Tickets for all Marlins home games at Roger Dean Stadium are available on www.marlins.com. Gates open 90 minutes before the scheduled first pitch.
— Joe Frisaro
Looks like another former Brewer will be in Marlins camp when pitchers and catchers begin Spring Training on Feb. 20 at the Roger Dean Stadium complex in Jupiter, Fla.
Seth McClung, who will turn 30 on Super Bowl Sunday, is close to finalizing a Minor League deal with an invitation to Spring Training.
Last Friday, the Marlins announced they have signed former Milwaukee All-Star closer Derrick Turnbow to a Minor League contract.
If Turnbow makes the team, he will make $600,000 with a chance for $50,000 in incentives.
McClung will compete for a spot in the bullpen.

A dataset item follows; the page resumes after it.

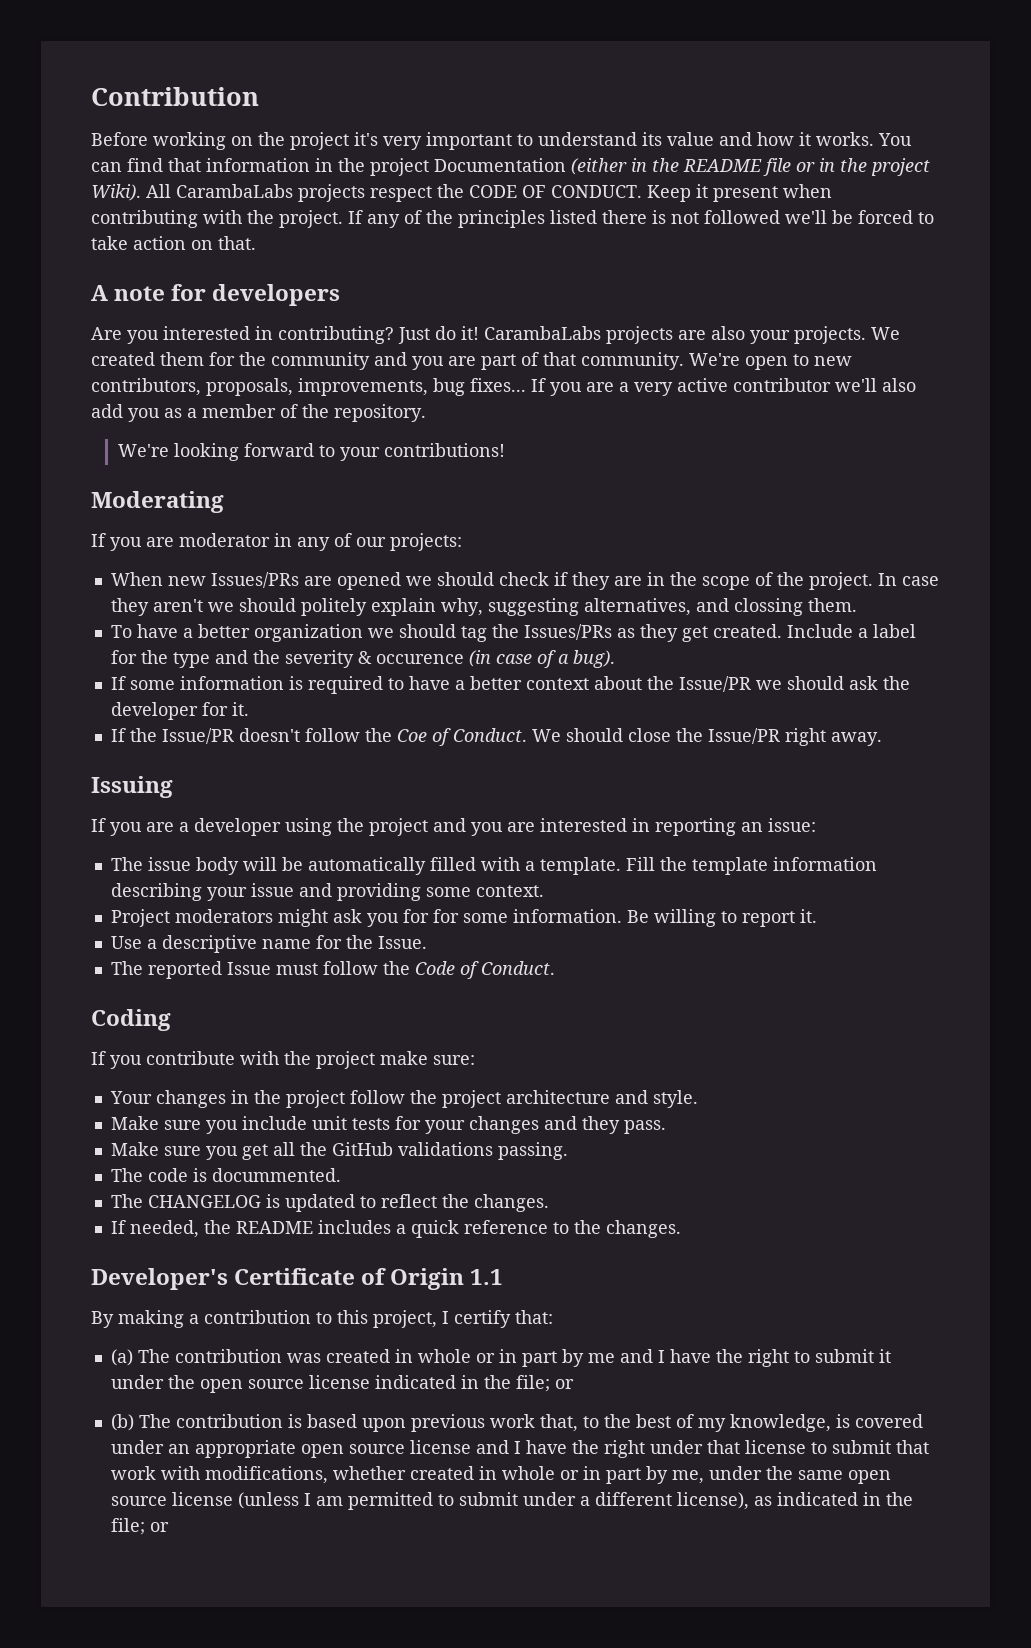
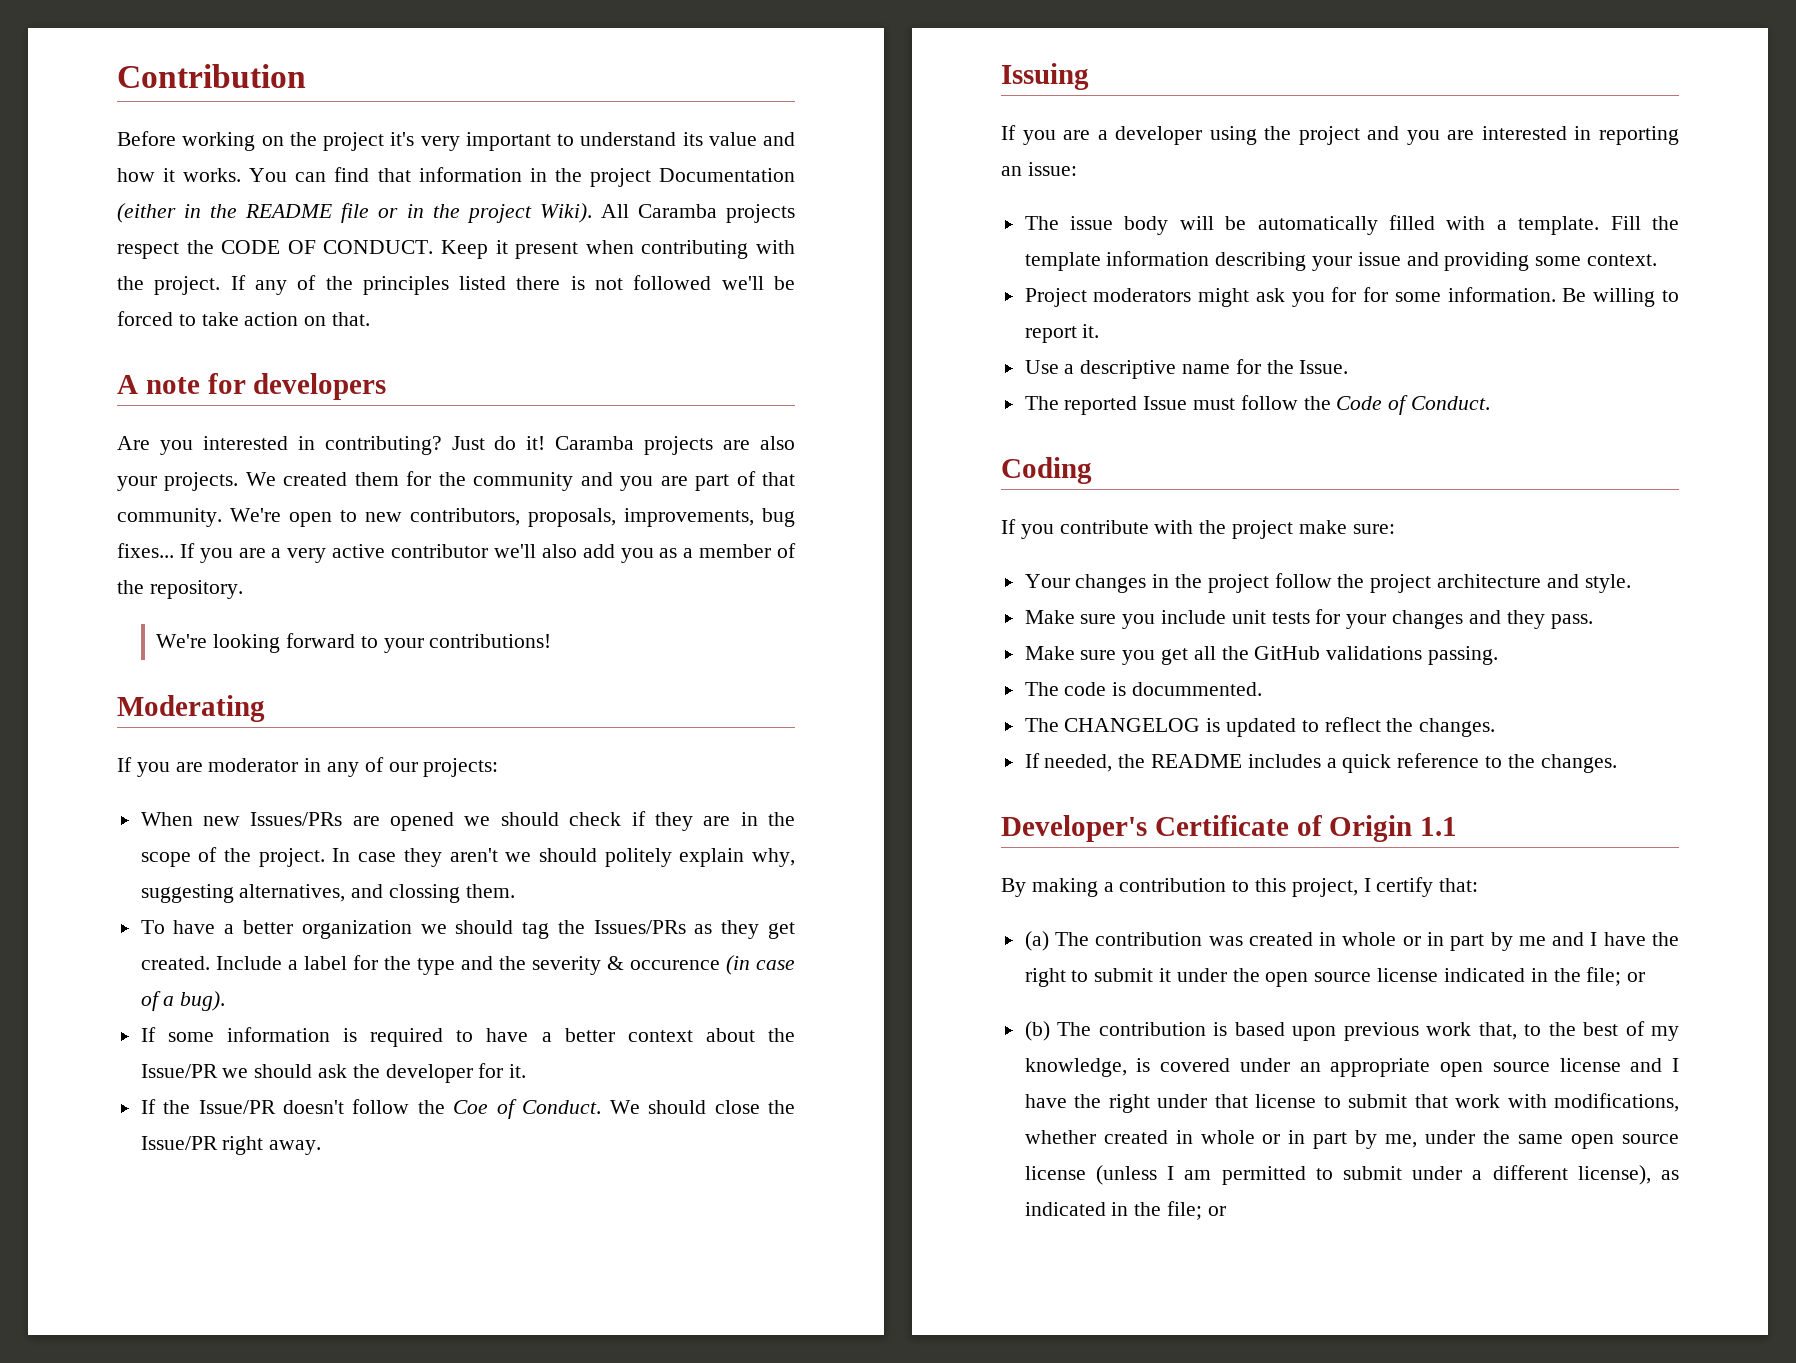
- All CarambaLabs projects respect the CODE OF CONDUCT.
+ All Caramba projects respect the CODE OF CONDUCT.
- CarambaLabs projects are also your projects.
+ Caramba projects are also your projects.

McClung also strongly considered the Cardinals, Giants and Nationals.
— Joe Frisaro
Dan Uggla is a two-time All-Star second baseman who has already placed his name in the record books.
By belting 31 homers in 2009, Uggla is the first player in MLB history to reach 30 homers in three straight years in which he played at least 100 games at second base.
With that kind of track record, Uggla sees himself as a second baseman. And he has little desire to switch positions, according to his agent, Jeff Borris.
Borris on Friday told Yahoo! Sports’ Tim Brown that his client wants to stay at second base.
“Danny Uggla’s been a full-time second baseman for the last four years,” Borris told Yahoo! Sports columnist. “He’s performed exceptionally well at that position. Although he has the athleticism to play other positions, he’s performed remarkably over these four years at second base and there should be no reason to consider a position change at this time.”
In his second season of arbitration, Uggla’s salary is slated to rise for the $5.35 million he made this year.
At this week’s General Managers Meetings, the Marlins had conversations with several clubs about Uggla. The Giants reportedly would like to add Uggla and switch him to third base. The Red Sox would consider Uggla in left field. The Orioles also reportedly have interest.
The Nationals, too, are a team that could enter into the mix. So may the Diamondbacks, the team that drafted Uggla in 2001. Former Marlins third base coach, Bo Porter, has now joined the Arizona staff.
Uggla has 121 career home runs, and he is building his legacy at second base. He has not played any other position in the big leagues besides second.